Segment Start: Information given
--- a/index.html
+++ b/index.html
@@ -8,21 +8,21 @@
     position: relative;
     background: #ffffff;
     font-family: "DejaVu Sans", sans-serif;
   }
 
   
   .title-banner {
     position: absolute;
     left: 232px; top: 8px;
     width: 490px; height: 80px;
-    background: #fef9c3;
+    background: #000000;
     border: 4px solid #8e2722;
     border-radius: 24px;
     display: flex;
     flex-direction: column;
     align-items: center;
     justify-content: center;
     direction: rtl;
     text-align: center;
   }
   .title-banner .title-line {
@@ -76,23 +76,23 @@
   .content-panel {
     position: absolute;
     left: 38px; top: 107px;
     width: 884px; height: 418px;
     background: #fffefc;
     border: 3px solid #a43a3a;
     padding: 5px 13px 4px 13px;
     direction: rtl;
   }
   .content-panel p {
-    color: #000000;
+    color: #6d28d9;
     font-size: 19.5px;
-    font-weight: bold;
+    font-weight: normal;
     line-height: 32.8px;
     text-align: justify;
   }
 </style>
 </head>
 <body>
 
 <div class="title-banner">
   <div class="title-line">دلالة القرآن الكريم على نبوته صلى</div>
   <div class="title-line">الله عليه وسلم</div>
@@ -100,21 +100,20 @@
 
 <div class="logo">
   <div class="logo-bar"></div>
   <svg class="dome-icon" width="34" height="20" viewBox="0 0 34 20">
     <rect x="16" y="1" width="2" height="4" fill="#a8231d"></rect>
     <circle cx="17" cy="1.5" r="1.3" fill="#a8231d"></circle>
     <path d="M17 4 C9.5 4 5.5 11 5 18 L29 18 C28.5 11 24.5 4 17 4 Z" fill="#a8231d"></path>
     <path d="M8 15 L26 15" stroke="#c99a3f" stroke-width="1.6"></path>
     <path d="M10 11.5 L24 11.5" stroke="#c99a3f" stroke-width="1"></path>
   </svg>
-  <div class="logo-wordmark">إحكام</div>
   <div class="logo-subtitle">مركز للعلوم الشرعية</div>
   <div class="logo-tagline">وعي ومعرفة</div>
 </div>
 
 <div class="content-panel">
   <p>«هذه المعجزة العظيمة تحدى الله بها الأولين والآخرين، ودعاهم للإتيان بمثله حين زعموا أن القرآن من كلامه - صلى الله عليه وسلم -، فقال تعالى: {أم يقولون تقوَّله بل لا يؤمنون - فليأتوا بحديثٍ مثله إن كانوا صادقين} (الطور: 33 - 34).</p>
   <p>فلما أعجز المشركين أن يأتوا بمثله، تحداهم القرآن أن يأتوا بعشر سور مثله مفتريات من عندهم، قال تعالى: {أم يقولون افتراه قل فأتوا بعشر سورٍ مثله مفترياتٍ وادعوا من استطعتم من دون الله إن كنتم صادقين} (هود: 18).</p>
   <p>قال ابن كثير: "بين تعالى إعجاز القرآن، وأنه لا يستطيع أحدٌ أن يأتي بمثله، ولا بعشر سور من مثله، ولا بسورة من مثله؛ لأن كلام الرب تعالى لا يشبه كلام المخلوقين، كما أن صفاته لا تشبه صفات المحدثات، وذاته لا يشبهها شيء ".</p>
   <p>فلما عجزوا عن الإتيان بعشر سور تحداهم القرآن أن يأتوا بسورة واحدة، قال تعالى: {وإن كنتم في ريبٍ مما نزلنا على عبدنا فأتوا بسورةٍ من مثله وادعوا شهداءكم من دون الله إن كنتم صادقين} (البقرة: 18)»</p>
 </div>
Segment End: Information given
Segment Start: Information given
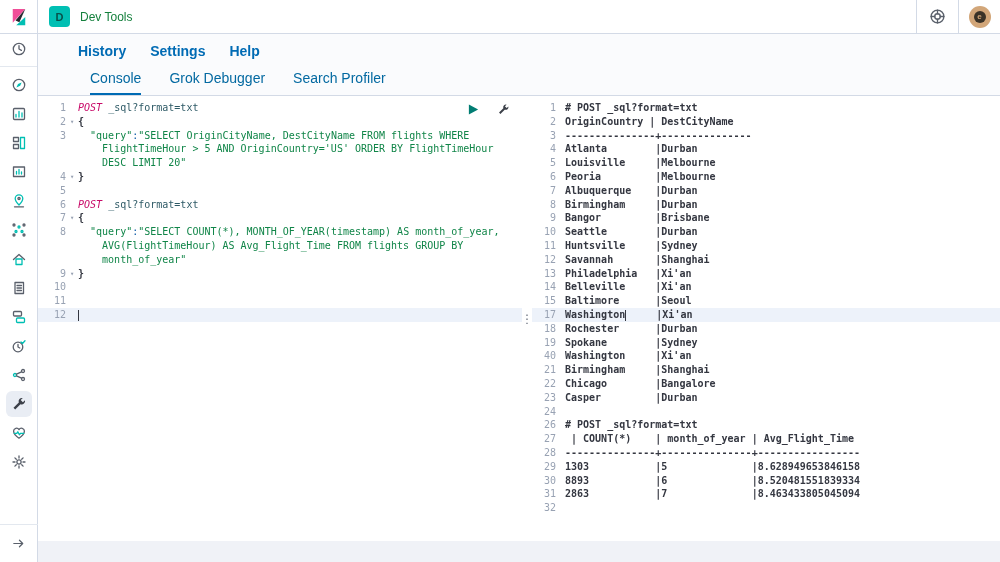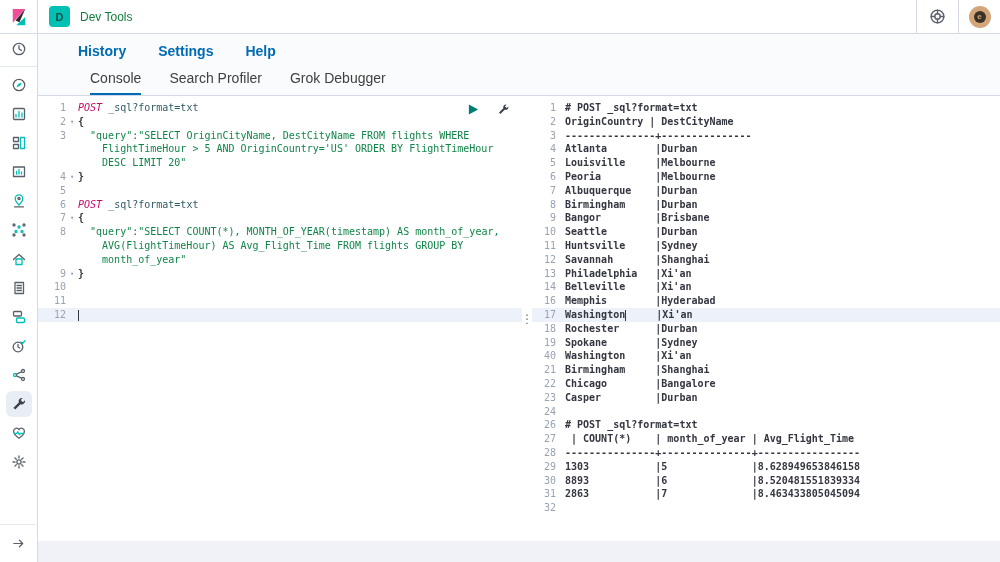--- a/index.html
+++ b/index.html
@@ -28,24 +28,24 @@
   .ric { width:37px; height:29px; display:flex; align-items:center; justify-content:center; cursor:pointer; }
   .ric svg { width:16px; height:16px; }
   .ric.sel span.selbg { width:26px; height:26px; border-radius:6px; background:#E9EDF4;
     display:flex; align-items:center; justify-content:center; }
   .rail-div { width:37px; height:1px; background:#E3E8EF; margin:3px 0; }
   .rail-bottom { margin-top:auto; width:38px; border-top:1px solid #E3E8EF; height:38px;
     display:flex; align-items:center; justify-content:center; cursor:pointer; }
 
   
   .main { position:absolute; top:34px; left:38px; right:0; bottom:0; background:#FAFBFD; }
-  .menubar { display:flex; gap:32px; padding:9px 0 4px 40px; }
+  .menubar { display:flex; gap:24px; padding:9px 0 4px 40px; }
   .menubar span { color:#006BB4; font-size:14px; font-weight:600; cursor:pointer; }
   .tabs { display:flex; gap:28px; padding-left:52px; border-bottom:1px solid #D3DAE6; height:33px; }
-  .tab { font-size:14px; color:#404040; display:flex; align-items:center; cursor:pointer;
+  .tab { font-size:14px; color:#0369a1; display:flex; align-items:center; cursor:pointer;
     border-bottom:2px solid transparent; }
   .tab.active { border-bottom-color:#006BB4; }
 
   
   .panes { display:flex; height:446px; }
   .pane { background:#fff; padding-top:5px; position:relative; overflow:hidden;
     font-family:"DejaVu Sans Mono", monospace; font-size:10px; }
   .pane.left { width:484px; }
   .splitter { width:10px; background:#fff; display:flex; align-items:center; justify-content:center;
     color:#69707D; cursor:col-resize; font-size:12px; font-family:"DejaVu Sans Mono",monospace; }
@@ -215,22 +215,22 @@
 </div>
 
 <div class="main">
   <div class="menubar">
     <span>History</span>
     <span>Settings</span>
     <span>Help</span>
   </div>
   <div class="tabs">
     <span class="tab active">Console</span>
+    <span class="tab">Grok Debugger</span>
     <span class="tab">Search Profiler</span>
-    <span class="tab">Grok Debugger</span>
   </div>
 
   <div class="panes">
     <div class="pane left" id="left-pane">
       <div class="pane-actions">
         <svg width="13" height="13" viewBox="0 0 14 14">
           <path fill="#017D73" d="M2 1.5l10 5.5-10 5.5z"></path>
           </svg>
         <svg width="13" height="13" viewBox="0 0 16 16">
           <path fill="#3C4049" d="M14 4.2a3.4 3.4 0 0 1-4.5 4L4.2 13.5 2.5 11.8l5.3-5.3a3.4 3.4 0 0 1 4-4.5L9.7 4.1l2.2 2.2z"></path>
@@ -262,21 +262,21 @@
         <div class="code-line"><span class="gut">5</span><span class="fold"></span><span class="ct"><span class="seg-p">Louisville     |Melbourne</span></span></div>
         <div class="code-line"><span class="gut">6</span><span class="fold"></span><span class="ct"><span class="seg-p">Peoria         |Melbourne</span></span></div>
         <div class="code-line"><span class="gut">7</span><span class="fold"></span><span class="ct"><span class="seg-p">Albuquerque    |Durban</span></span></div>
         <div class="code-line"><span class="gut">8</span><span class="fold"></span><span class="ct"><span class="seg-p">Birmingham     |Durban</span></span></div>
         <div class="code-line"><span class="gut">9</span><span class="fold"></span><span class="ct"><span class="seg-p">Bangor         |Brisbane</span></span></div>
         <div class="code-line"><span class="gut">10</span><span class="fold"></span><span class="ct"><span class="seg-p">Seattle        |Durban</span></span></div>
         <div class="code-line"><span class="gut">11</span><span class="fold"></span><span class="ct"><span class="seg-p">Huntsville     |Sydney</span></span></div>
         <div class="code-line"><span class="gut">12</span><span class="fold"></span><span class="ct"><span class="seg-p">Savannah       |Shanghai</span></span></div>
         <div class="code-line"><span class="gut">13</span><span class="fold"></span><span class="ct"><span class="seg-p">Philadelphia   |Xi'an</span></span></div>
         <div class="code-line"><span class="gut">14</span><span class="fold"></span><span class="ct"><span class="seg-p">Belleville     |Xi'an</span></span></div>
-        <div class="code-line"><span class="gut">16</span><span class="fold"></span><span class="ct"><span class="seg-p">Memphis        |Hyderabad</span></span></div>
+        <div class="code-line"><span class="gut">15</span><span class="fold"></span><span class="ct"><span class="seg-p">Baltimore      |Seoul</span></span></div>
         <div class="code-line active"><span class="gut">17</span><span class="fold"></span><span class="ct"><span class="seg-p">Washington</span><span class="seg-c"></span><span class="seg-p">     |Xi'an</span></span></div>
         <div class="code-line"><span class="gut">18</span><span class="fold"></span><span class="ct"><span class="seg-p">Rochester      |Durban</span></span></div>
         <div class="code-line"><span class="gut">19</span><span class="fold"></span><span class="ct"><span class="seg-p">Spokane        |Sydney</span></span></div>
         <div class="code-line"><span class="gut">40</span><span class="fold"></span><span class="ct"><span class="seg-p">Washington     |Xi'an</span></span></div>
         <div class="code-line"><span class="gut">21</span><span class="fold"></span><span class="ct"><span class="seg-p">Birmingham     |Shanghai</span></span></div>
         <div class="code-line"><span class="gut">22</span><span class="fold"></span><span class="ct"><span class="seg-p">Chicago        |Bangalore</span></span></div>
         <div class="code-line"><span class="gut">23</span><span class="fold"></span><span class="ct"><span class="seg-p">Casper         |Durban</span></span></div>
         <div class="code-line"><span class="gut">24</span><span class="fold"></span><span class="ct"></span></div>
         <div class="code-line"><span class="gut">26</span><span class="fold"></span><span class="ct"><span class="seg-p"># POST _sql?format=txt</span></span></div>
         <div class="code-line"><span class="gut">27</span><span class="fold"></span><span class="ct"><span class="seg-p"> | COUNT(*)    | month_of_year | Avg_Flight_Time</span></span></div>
Segment End: Information given
In the entries above, identify every line with the word "logo". Copy those lines.

 <div class="logo">
   <div class="logo-bar"></div>
-  <div class="logo-wordmark">إحكام</div>
   <div class="logo-subtitle">مركز للعلوم الشرعية</div>
   <div class="logo-tagline">وعي ومعرفة</div>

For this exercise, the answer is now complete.